• Exercise aim: Set down exactly the lines below, starting at the one that contains "[454,1063,512,1079] [64,1107,239,1127] below" and ending at the one that contains "[465,1332,568,1352] possibilites ->", with both of those lines included and nothing else.

• Data for analysis:
- Opening Delimiter -
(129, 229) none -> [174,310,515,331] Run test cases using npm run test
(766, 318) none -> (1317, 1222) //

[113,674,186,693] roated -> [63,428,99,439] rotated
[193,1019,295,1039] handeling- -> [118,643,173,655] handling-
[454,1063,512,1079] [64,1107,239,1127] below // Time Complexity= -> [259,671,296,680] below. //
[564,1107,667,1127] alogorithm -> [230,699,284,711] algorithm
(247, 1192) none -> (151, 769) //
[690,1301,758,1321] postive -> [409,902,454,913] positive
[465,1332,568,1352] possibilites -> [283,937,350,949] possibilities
- Closing Delimiter -
- Opening Delimiter -
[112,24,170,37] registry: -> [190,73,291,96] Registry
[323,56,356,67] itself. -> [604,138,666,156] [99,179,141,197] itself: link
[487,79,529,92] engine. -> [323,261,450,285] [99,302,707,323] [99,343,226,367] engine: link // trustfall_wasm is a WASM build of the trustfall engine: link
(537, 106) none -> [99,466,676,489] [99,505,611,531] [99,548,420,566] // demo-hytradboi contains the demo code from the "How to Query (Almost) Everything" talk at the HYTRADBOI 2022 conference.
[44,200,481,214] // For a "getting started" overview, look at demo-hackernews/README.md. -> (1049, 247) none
- Closing Delimiter -
- Opening Delimiter -
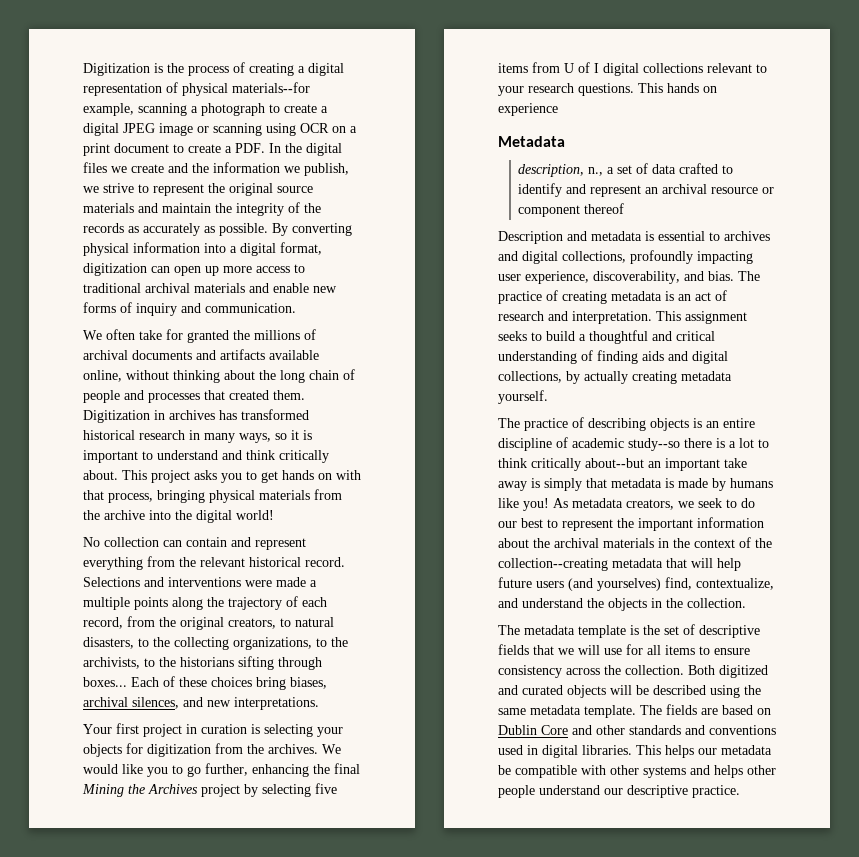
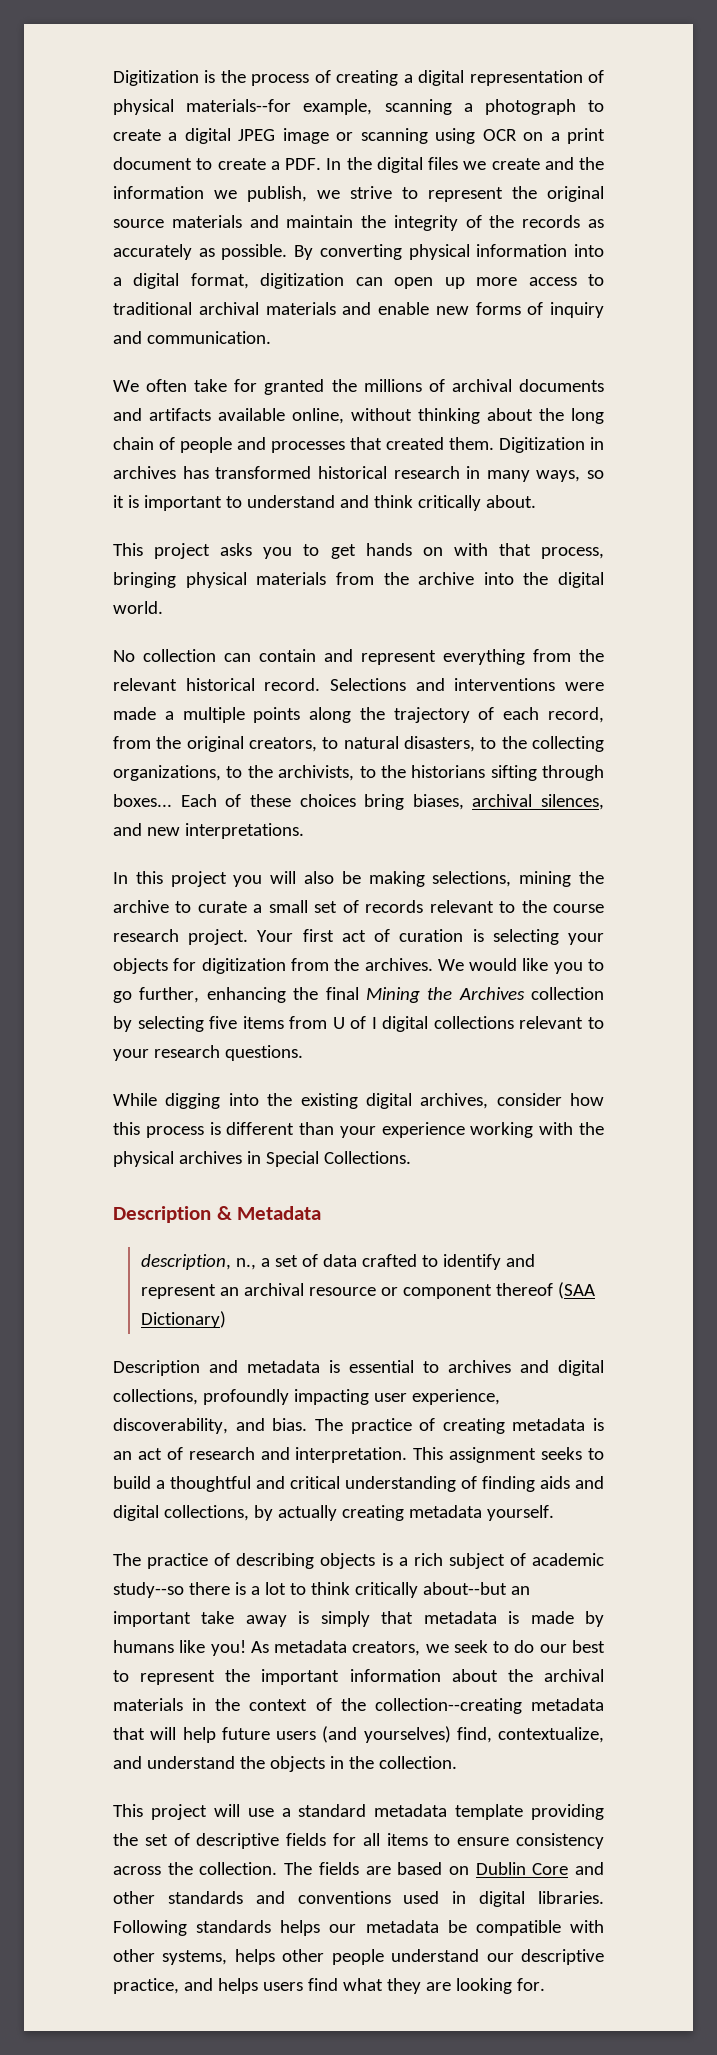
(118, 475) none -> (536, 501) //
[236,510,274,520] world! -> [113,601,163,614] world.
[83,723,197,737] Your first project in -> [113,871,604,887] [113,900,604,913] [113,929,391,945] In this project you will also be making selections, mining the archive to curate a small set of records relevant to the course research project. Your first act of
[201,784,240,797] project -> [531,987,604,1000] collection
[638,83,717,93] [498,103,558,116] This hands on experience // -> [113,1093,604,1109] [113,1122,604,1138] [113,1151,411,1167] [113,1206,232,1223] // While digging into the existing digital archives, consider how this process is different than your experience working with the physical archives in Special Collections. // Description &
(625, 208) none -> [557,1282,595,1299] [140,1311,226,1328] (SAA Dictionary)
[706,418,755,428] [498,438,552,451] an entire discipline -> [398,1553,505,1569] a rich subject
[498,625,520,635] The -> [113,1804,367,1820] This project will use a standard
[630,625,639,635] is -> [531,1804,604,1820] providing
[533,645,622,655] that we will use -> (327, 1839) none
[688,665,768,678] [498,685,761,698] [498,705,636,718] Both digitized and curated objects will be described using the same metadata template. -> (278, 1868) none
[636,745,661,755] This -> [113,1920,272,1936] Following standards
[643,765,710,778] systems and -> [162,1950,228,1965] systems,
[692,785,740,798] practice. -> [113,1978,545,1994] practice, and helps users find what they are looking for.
- Closing Delimiter -
• Exercise response:
[454,1063,512,1079] [64,1107,239,1127] below // Time Complexity= -> [259,671,296,680] below. //
[564,1107,667,1127] alogorithm -> [230,699,284,711] algorithm
(247, 1192) none -> (151, 769) //
[690,1301,758,1321] postive -> [409,902,454,913] positive
[465,1332,568,1352] possibilites -> [283,937,350,949] possibilities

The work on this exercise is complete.